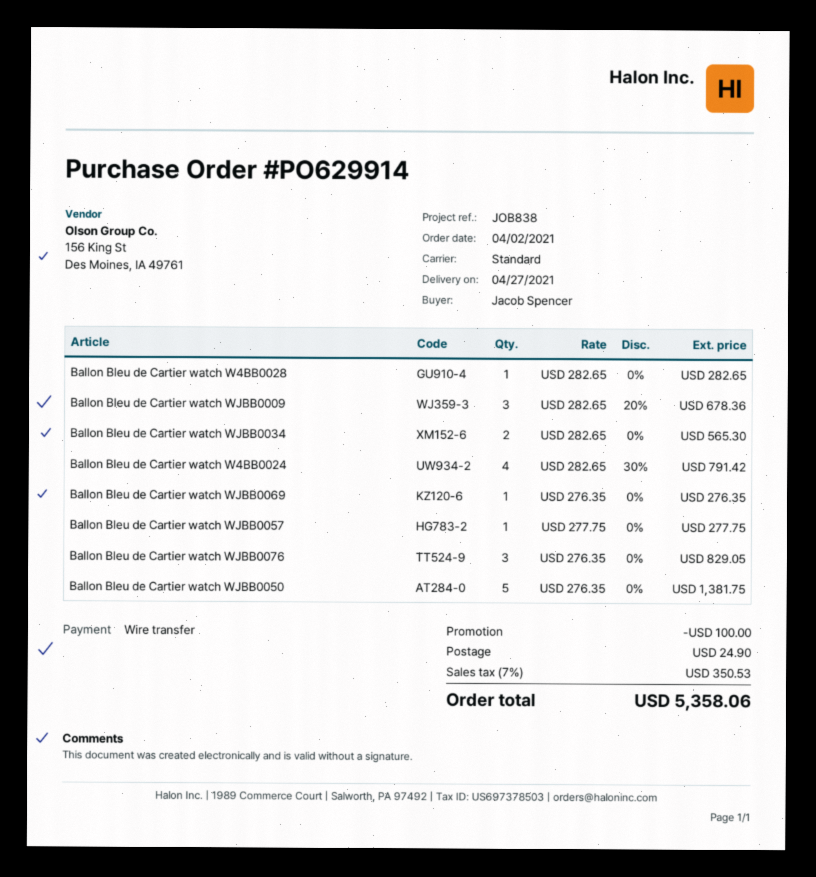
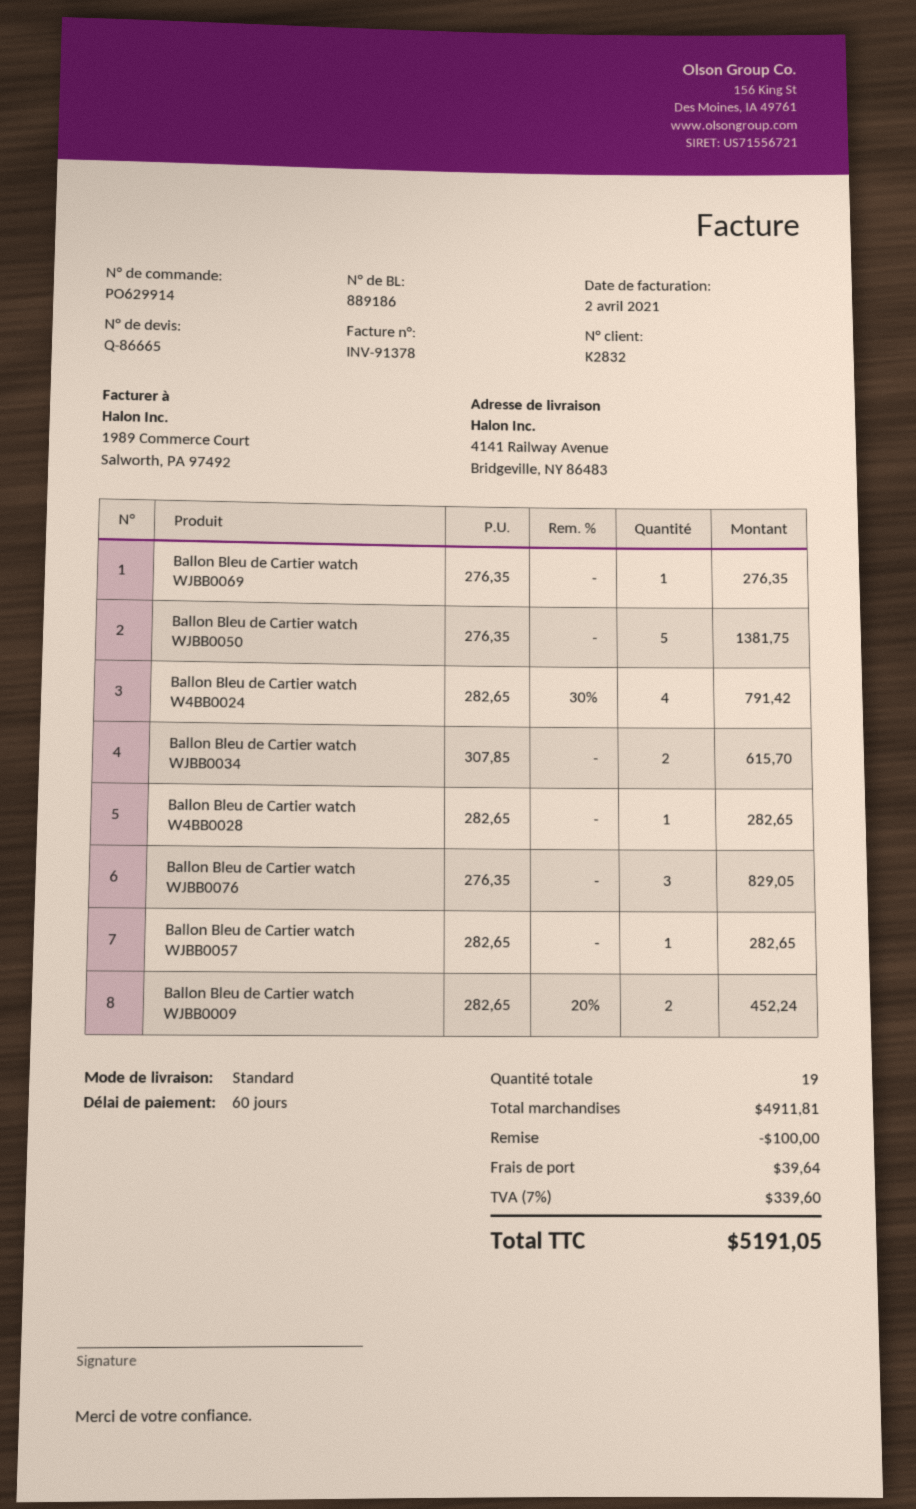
Ballon Bleu de Cartier watch WJBB0009: 3 x 282.65 - 20% = 678.36 -> 2 x 282.65 - 20% = 452.24
Ballon Bleu de Cartier watch WJBB0034: 2 x 282.65 = 565.30 -> 2 x 307.85 = 615.70
Ballon Bleu de Cartier watch WJBB0057: 1 x 277.75 = 277.75 -> 1 x 282.65 = 282.65
shipping: 24.90 -> 39.64
tax: 7% = 350.53 -> 7% = 339.60
total: 5358.06 -> 5191.05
++++++++++
An unaltered copy of the material, without images, should be set down.

Answer below:
Ballon Bleu de Cartier watch WJBB0009: 3 x 282.65 - 20% = 678.36 -> 2 x 282.65 - 20% = 452.24
Ballon Bleu de Cartier watch WJBB0034: 2 x 282.65 = 565.30 -> 2 x 307.85 = 615.70
Ballon Bleu de Cartier watch WJBB0057: 1 x 277.75 = 277.75 -> 1 x 282.65 = 282.65
shipping: 24.90 -> 39.64
tax: 7% = 350.53 -> 7% = 339.60
total: 5358.06 -> 5191.05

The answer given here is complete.